Although this quote from the book “Gender and Conflict” of Chatterji talks about, well, gender and conflict, we can extract some ideas as to the murderer’s state of mind. There was inner conflict in Jack the Ripper, there’s no doubt about that. But there are reasons behind this conflict. Sex and gender are two phenomenon that could have influenced his murdering prostitutes. However, this remains to be proven considering the Ripper’s method of finishing her victims – most of them were horribly mutilated, some parts of the inside organs were placed somewhere, beside or far from the bodies.

Sugden (2002) says, “The Ripper’s contemporaries were baffled by the lack of conventional motive, whether gain, jealousy or revenge, in his crimes. Casting about for an explanation, some turned to the far past. ‘It is so impossible to account … for these revolting acts of blood,’ commented one, ‘that the mind turns as it were instinctively to some theory of occult force, and the myths of the Dark Ages rise before the imagination. Ghouls, vampires, bloodsuckers, and all the ghastly array of fables which have been accumulated throughout the course of centuries take form, and seize hold of the excited fancy’” (2).

One theory is provided by “The Criminologist, a British professional journal of police science” quoted by Time U.S. (online) which said that “the identity of Jack the Ripper was known to Scotland Yard”.

The article (dated Nov. 09, 1970) quoted the magazine: “He was the heir to power and wealth. His grandmother, who outlived him, was very much the stern Victorian matriarch… His father, to whose title he was the heir, was a gay cosmopolitan and did much to improve the status of England internationally” (TIME 2009).
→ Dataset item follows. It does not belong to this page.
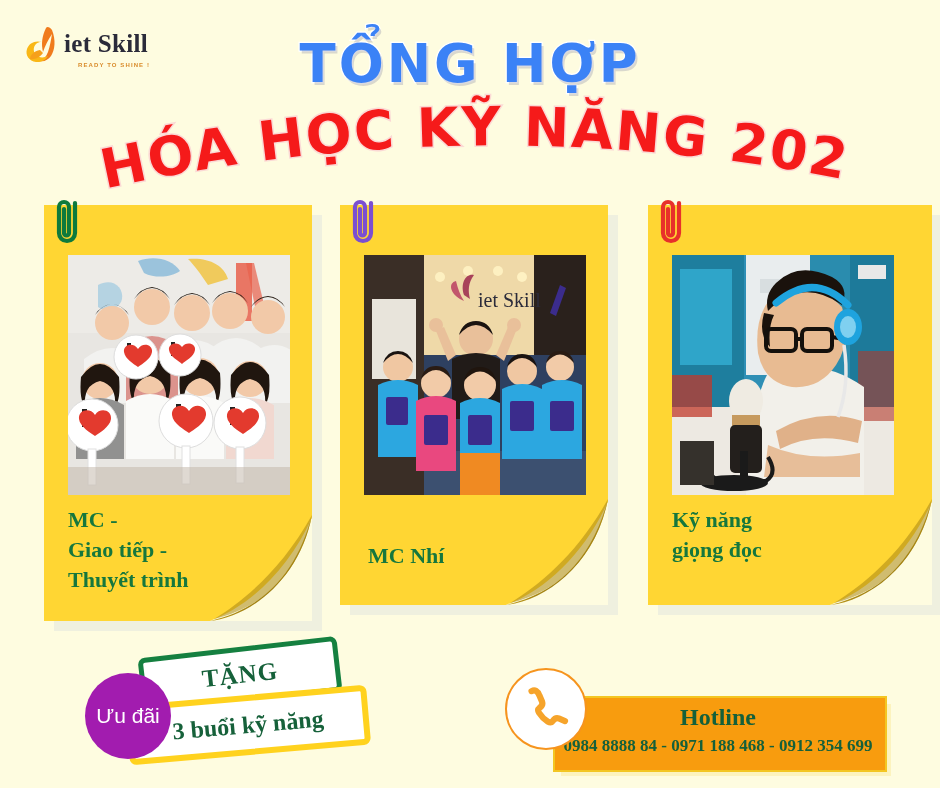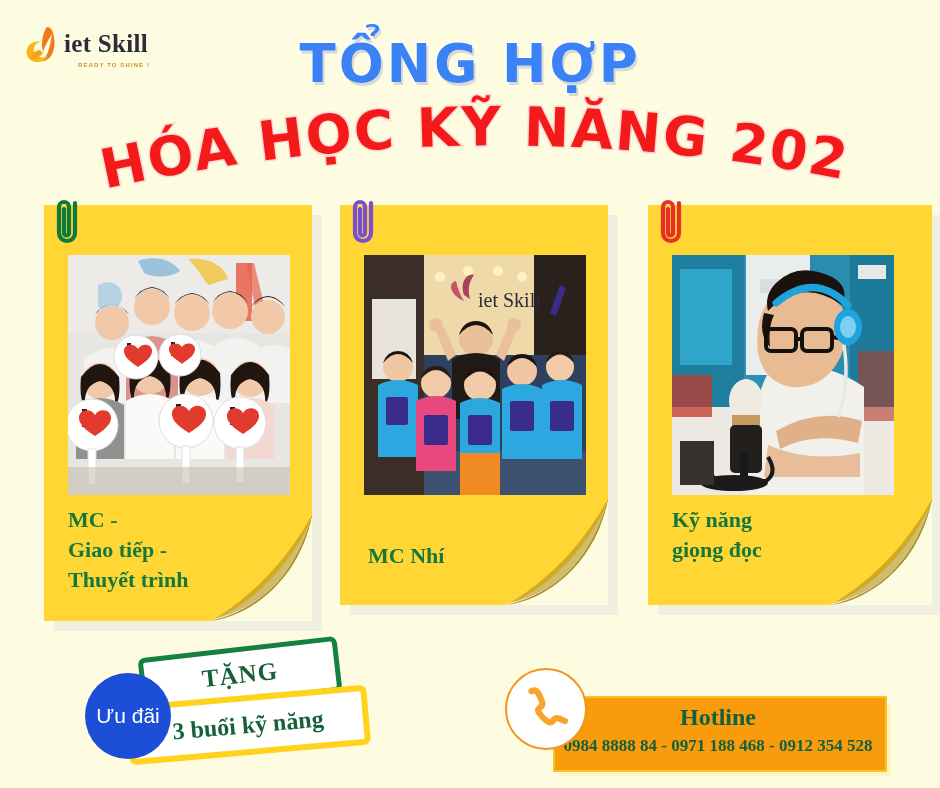"Ưu đãi" #uudai { background: #1d4ed8 -> #a21caf }
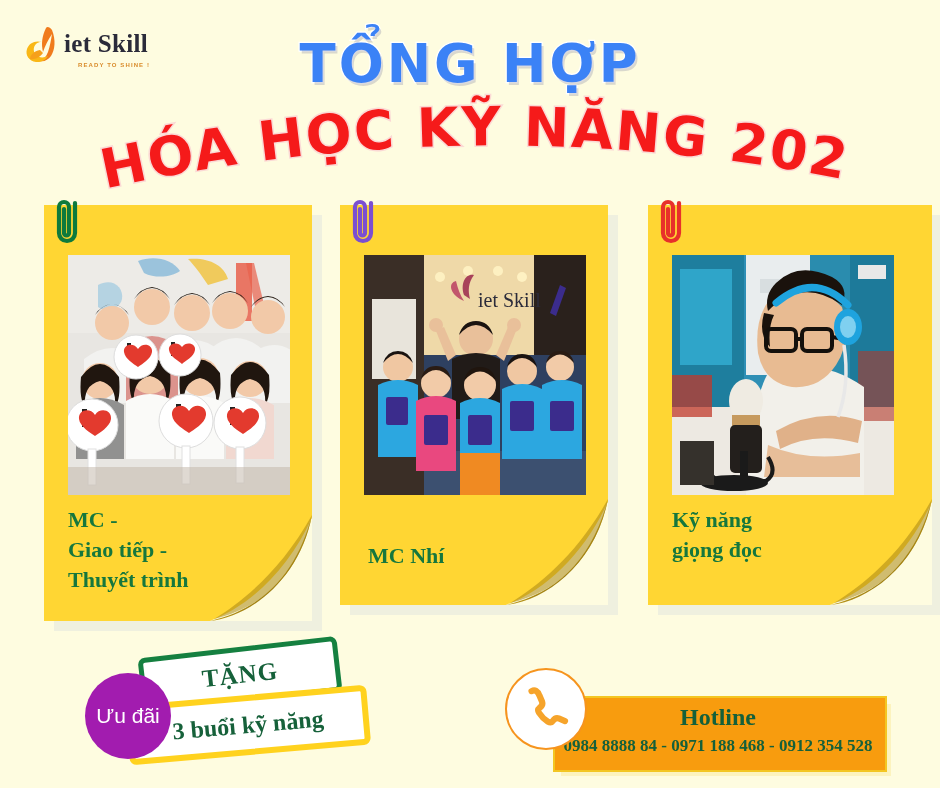"0984 8888 84 - 0971" div.hl-numbers { text: 0912 354 528 -> 0912 354 699 }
The same article quotes Thomas Stowell, “a fellow of the Royal College of Surgeons,” who said that the fellow referred to as ‘S’ “caught syphilis in the West Indies while touring the world in his late teens. At 21, he was ‘gazetted to a commission in the army … He resigned his commission shortly after the raiding of some premises in Cleveland St., which were frequented by aristocrats and well-to-do homosexuals” (TIME 2009).

Then there’s this intriguing theory initiated by Kathy Marks (2006) who says that Ian Findlay, a professor of molecular and forensics diagnostics, had said that “he had developed a profiling technique that could extract DNA from a single cell or strand of hair up to 160 years old.” Dr. Findlay concluded that “it’s possible the Ripper could be female” (Marks 2006). The same theory was supported by Detective Frederick Abberline. Marks further said that there was one female suspect Mary Pearcey “who was convicted of murdering her lover’s wife.” The theory however sounds unbelievable.

On the other hand, Eddleston (2001) furnishes a long list of people involved or could have given light to the mystery surrounding the murders. This list includes the victims, witnesses, suspects, detectives and members of Scotland Yard, and literature and films about Jack the Ripper and the time of the commission of the murders in 1888.

On top in Eddleston’s list is George Hutchinson from Britain who resembled the closest identity to Jack the Ripper. Eddleston (2001) writes:

“Hutchinson lived close to the epicenter of the murders, was the right age and height, and, given what little we know of his physical description, may have matched the composite picture of Jack. Further investigation is needed, but Hutchinson is a very strong candidate [to be Jack the Ripper]” (115).

To add further, Eddleston gave Hutchinson the score of “5”, in a scale of 1 to 10, for the “chance of being the Ripper”. Still Eddleston (2001) admits that “there is a good chance that the real Ripper has never come to public attention. Most sensible writers accept that Jack was a local man, of the same class as those he murdered, and was someone the victims would readily have accepted as one of their own” (242).

It’s just fair to conclude that Jack the Ripper appeared in that time of history of Victorian England, murdered several victims (to be exact, there were five positively attributed to him, though there were several others not clearly proven that it was his own doing) and then disappeared in sight, never to be identified, never to appear again. Whatever happened to Jack the Ripper, nobody knows. Most of the possible suspects are products of theories and speculations.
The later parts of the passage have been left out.